Guido Witmond guido at wtmnd.nl
Tue May 22 22:39:23 UTC 2012


On 22-05-12 22:16, Saint Germain wrote:
> On Tue, 22 May 2012 13:01:58 -0600, "Zooko Wilcox-O'Hearn"
> <zooko at zooko.com> wrote :
>
>> I hope this helps! I would very much like to read a letter from you to
>> the tahoe-dev list saying whether you tried to use Tahoe-LAFS, and how
>> you tried to use it, and how well it worked.
>>
>>
>
>
> Indeed what I had in mind was not possible with tahoe. It was mainly
> because I couldn't imagine such a radical different approach.
>
> So as I understand it makes no real sense to have a node on my home
> computer and it makes no real sense either to have a single node on my
> remote server. So I have indeed to participate in some kind of
> VolunteerGrid2 (I don't know anyone else as curious as me).
> It's quite a psychological step to "give" your backups to people you
> don't know, even if it is encrypted. But I _do_ understand all the
> advantages.
It still can be a good idea to run a storage node at home, it's part of
the total network and has the advantage of quick access (low latency in
technical terms). If you run you at 1-of-2, it gives you the best of
both worlds, redundant storage *and* fast access. Although to be sure,
you should run your node on a separate hard-disk, just to be sure.
> I suppose that it is possible that I contribute one node to
> VolunteerGrid2 which can be used by my whole family and friends, each
> having its private encrypted store ?
The VolunteerGrid2 requests you operate a node for longer time. As the
other participants will store their data on your node, they would like
to be sure that the churn in nodes is not too high. Otherwise, they
would have to increase their K-of-N ratio to lower the chance of losing
data when you turn off your node. And by increasing the ratio, they
would increase the amount of data to be stored or transferred.
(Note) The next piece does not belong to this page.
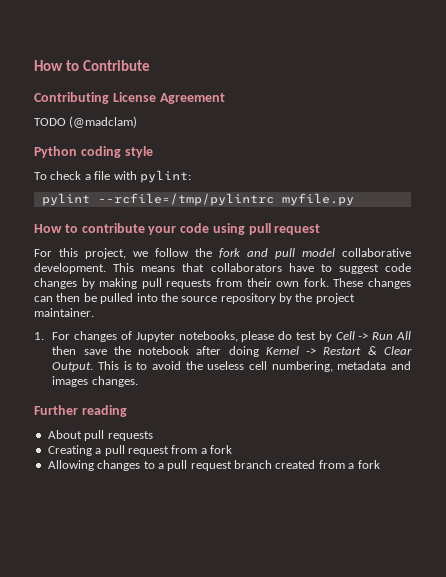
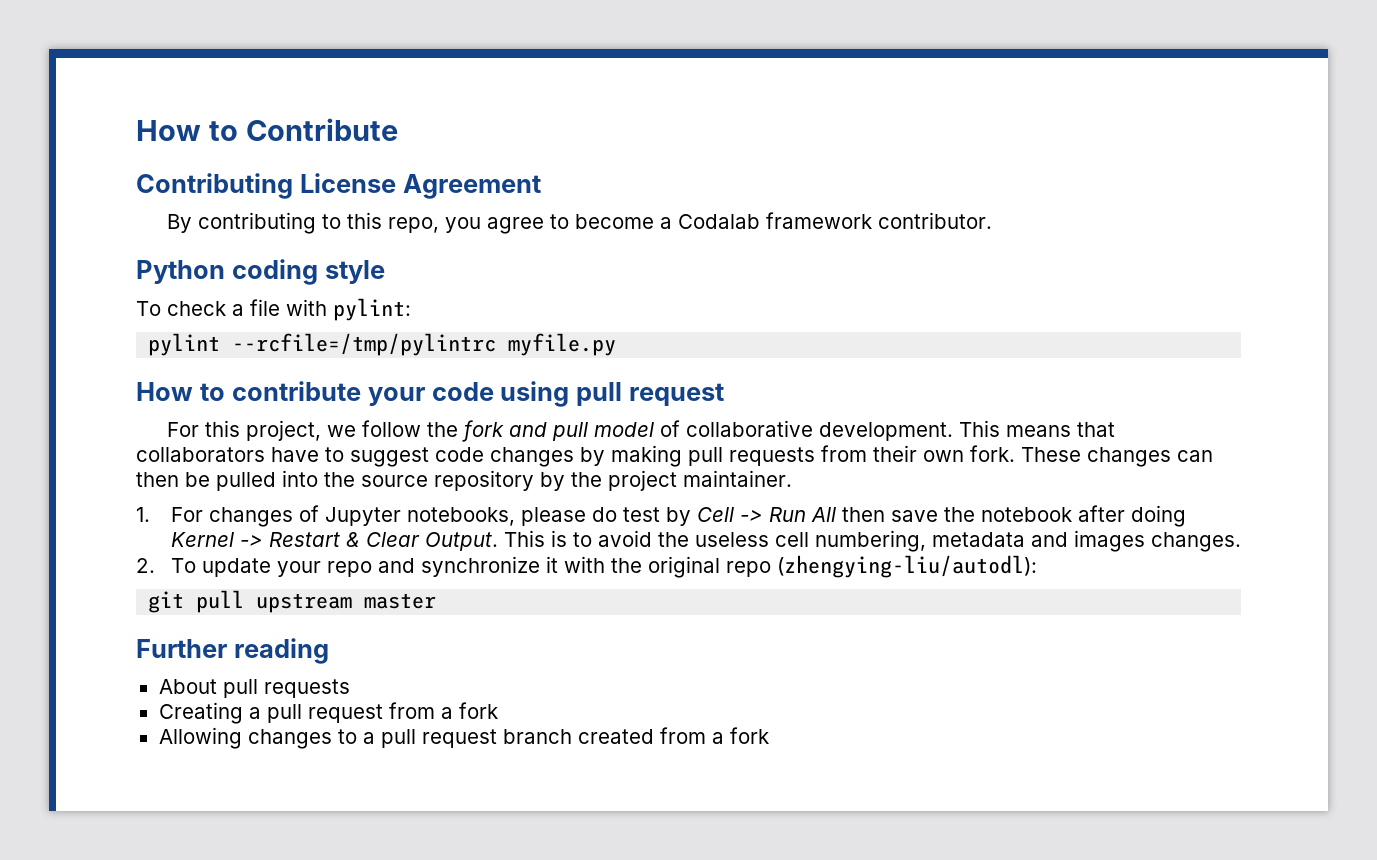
[34,116,138,128] TODO (@madclam) -> [167,212,993,234] By contributing to this repo, you agree to become a Codalab framework contributor.
(335, 252) none -> [660,420,681,437] of
(138, 381) none -> [136,555,1037,578] [148,590,437,613] // 2. To update your repo and synchronize it with the original repo (zhengying-liu/autodl): // git pull upstream master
That's
why you'ld want a stable grid with low churn.
> The only problem I see, is that I will be limited by the storage
> capacity. The remote server I intend to rent has 2 TB and I was already
> thinking that it was too small for my "group" (5-10 people). I
> understant that it is better on VolunteerGrid2 if I contribute between
> 500 GB and 1 TB ?

> As for testing, I don't have the remote server yet (I am evaluating
> different backup strategy/solutions before doing the jump). So
> unfortunately it would be difficult for me to test right now (I only
> have my laptop which is only connected when I am using it).
I can offer you a 25 GB storage node for testing for a short while, say
a month. It's on my home-adsl with 10Mb/1Mb up- and download speeds.
Don't expect miracles but it should give you an idea what to expect.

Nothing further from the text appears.